#### [Exercise aim]
Show the lines of the material that contain the word "space".
● ● ● ●
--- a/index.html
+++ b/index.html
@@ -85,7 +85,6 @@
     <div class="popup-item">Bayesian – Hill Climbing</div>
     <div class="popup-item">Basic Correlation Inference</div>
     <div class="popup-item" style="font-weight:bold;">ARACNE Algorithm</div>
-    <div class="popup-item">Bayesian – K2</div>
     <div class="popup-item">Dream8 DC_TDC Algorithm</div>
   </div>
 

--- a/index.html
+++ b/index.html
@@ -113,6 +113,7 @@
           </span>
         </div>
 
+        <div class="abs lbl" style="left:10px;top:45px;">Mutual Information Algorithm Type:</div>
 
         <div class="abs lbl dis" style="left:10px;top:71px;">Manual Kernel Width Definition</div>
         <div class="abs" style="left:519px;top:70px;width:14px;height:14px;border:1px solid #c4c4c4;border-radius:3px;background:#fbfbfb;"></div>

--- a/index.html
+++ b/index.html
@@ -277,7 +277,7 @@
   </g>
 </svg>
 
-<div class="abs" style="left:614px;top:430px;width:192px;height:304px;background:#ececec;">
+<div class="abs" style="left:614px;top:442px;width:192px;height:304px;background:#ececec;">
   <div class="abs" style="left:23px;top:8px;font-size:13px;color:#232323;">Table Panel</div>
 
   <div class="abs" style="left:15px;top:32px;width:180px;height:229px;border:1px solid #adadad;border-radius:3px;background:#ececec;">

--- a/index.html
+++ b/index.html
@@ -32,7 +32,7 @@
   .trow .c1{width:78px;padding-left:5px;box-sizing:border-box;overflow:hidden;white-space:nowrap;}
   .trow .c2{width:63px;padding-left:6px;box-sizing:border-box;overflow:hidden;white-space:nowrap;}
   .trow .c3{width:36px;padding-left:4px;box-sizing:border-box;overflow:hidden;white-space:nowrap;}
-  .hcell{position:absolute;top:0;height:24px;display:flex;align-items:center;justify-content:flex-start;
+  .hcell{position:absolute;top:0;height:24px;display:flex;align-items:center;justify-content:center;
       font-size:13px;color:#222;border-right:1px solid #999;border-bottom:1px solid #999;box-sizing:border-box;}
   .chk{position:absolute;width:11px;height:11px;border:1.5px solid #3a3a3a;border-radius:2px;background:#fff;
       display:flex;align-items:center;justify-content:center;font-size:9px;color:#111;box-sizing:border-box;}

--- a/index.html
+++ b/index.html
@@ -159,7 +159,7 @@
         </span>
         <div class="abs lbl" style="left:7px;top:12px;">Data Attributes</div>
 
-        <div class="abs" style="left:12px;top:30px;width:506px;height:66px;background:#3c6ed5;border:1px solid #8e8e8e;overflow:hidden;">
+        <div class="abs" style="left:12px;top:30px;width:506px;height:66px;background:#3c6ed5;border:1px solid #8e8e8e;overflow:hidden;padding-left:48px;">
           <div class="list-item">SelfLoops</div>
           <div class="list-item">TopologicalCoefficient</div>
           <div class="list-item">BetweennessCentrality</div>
● ● ● ●
#### [Task answer]
   .trow .c1{width:78px;padding-left:5px;box-sizing:border-box;overflow:hidden;white-space:nowrap;}
   .trow .c2{width:63px;padding-left:6px;box-sizing:border-box;overflow:hidden;white-space:nowrap;}
   .trow .c3{width:36px;padding-left:4px;box-sizing:border-box;overflow:hidden;white-space:nowrap;}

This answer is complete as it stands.